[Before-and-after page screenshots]
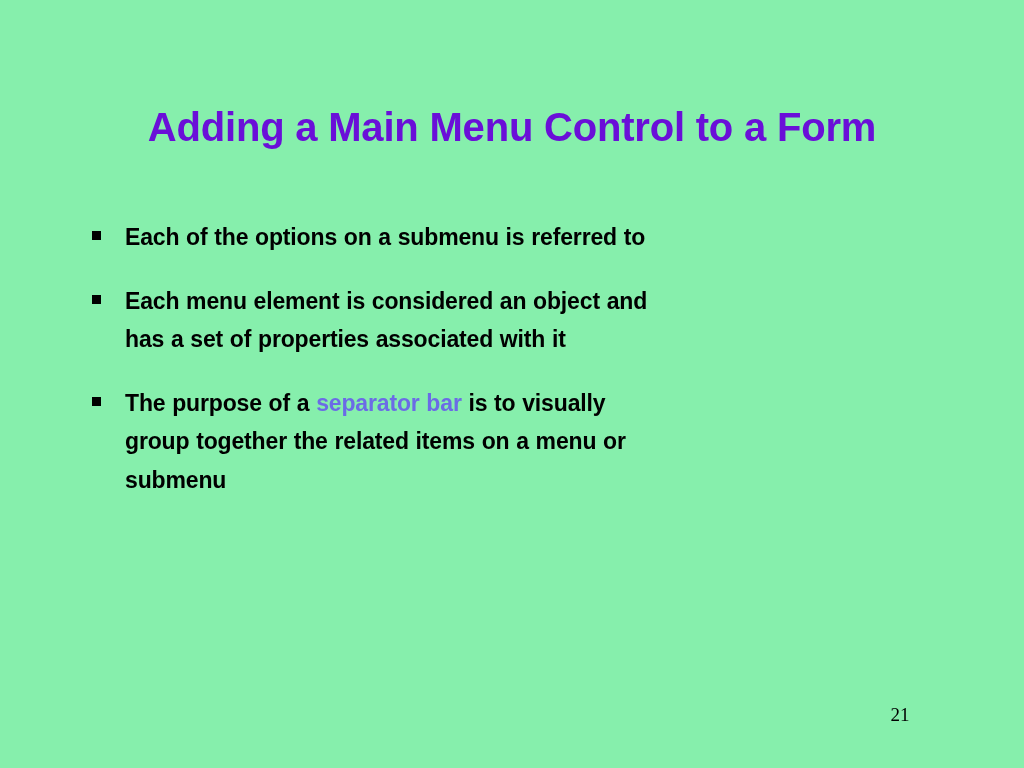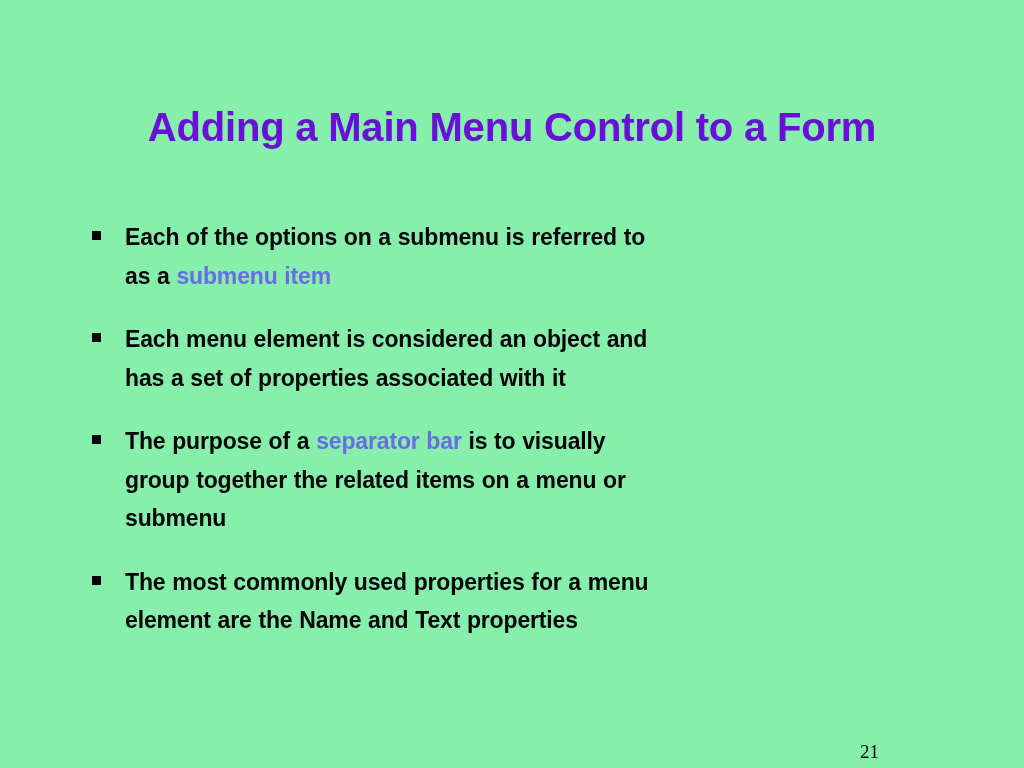"as a submenu item" span.nb { html: <span><span>as a </span><span>submenu item</span></span> -> none }
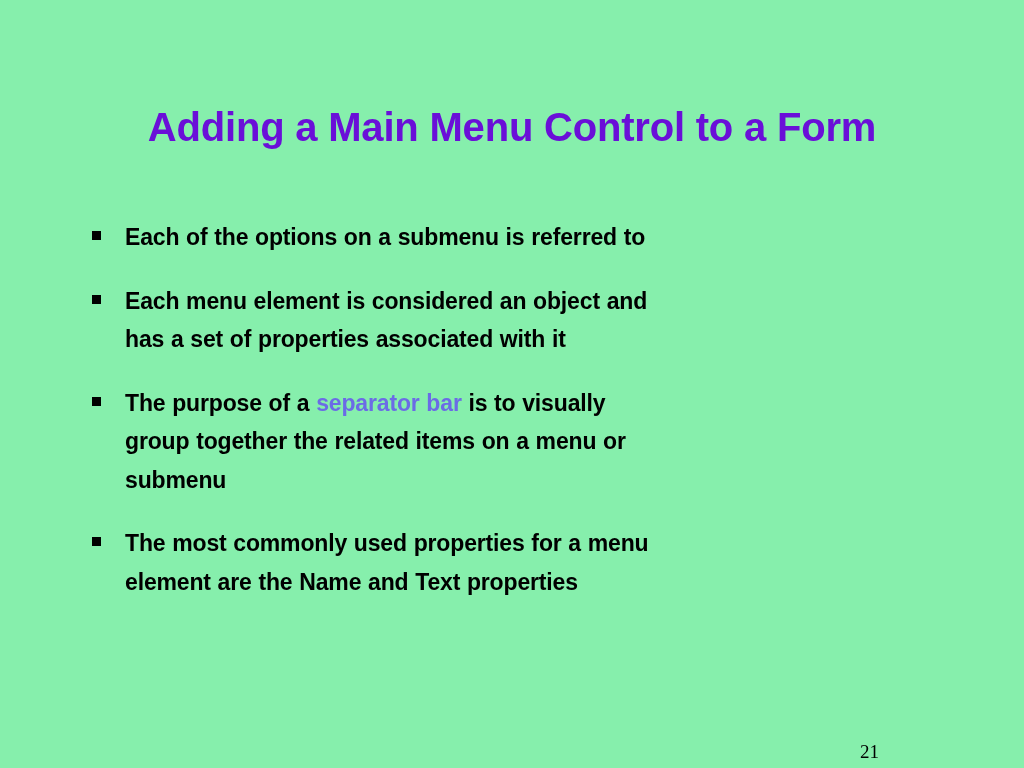"The most commonly used properties" div.bullet-row { html: <div> <span></span> <span> <span>The most commonly used properties for a menu</span> <br> <span>element are the Name and Text properties</span> </span> </div> -> none }
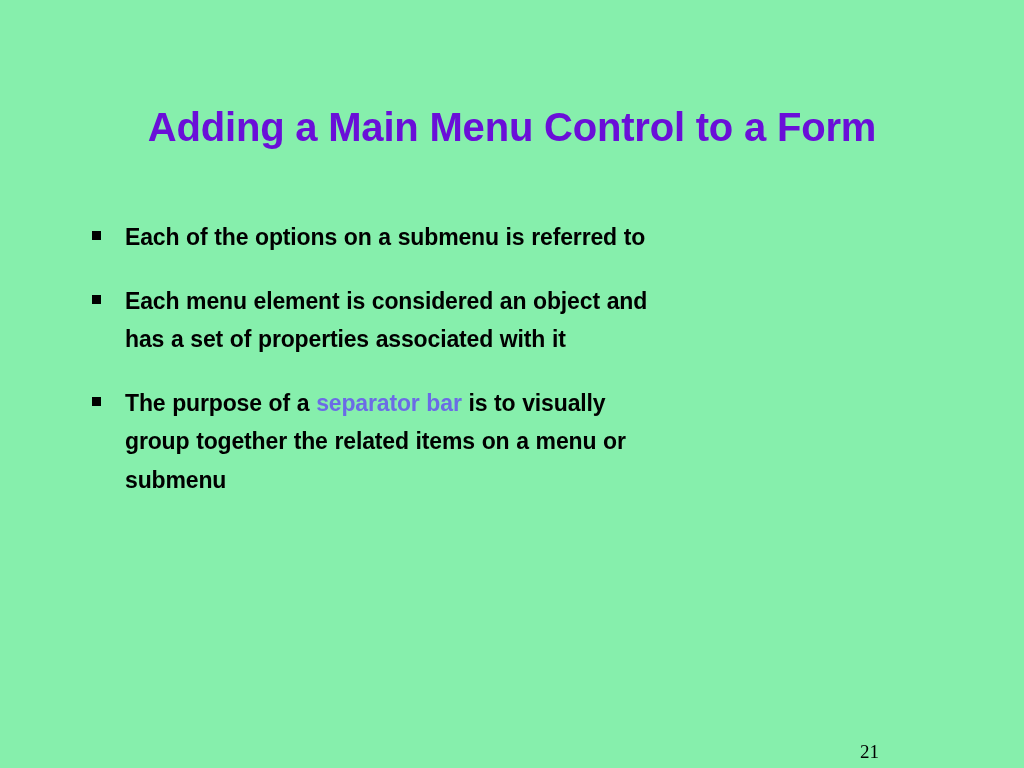"21" #footer-page-number { text-align: left -> center; top: 740px -> 703px }
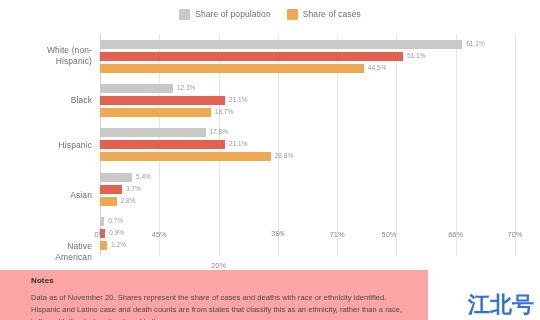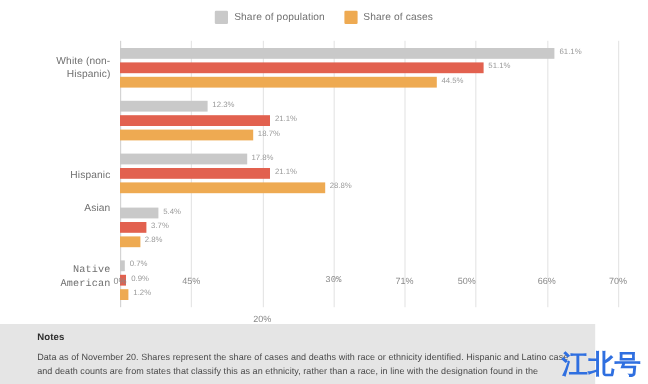"Black" div.cat-label { html: none -> <div> <div>Black</div> </div> }
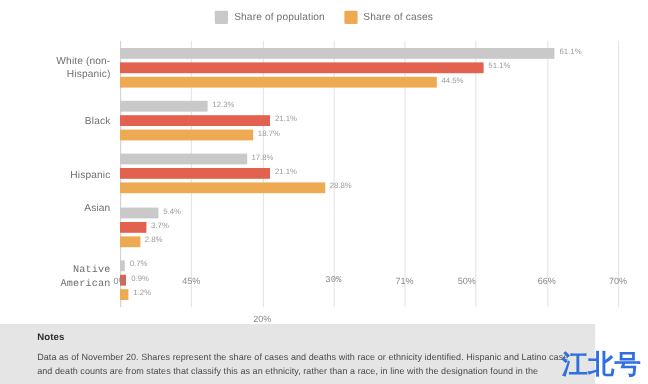"Asian" div.cat-label { top: 134px -> 156px }
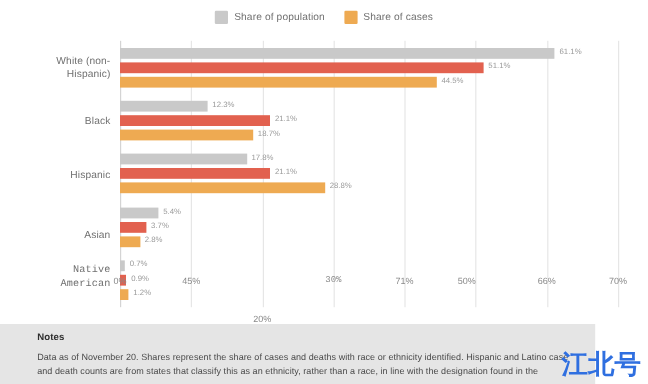"Native" div.cat-label { font-family: Liberation Mono, monospace -> none; top: 186px -> 207px }
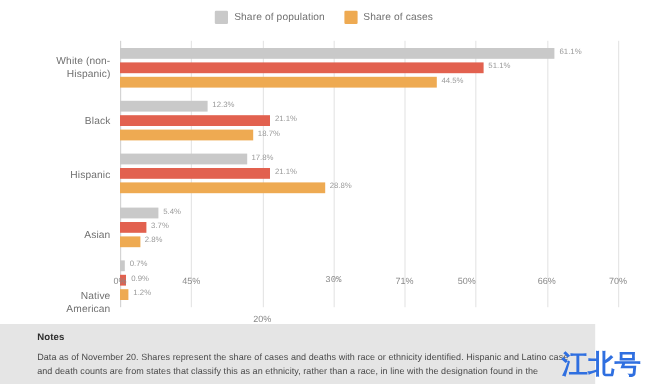"Notes" .notes { background: #e5e5e5 -> #fca5a5; width: 496px -> 428px }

▸ AIM OF THE TASK
Each entry above must be duplicated precisely; none of the pictures may be included.

▸ RESULT OF THIS EXERCISE
"as a submenu item" span.nb { html: <span><span>as a </span><span>submenu item</span></span> -> none }
"The most commonly used properties" div.bullet-row { html: <div> <span></span> <span> <span>The most commonly used properties for a menu</span> <br> <span>element are the Name and Text properties</span> </span> </div> -> none }
"21" #footer-page-number { text-align: left -> center; top: 740px -> 703px }
"Black" div.cat-label { html: none -> <div> <div>Black</div> </div> }
"Asian" div.cat-label { top: 134px -> 156px }
"Native" div.cat-label { font-family: Liberation Mono, monospace -> none; top: 186px -> 207px }
"Notes" .notes { background: #e5e5e5 -> #fca5a5; width: 496px -> 428px }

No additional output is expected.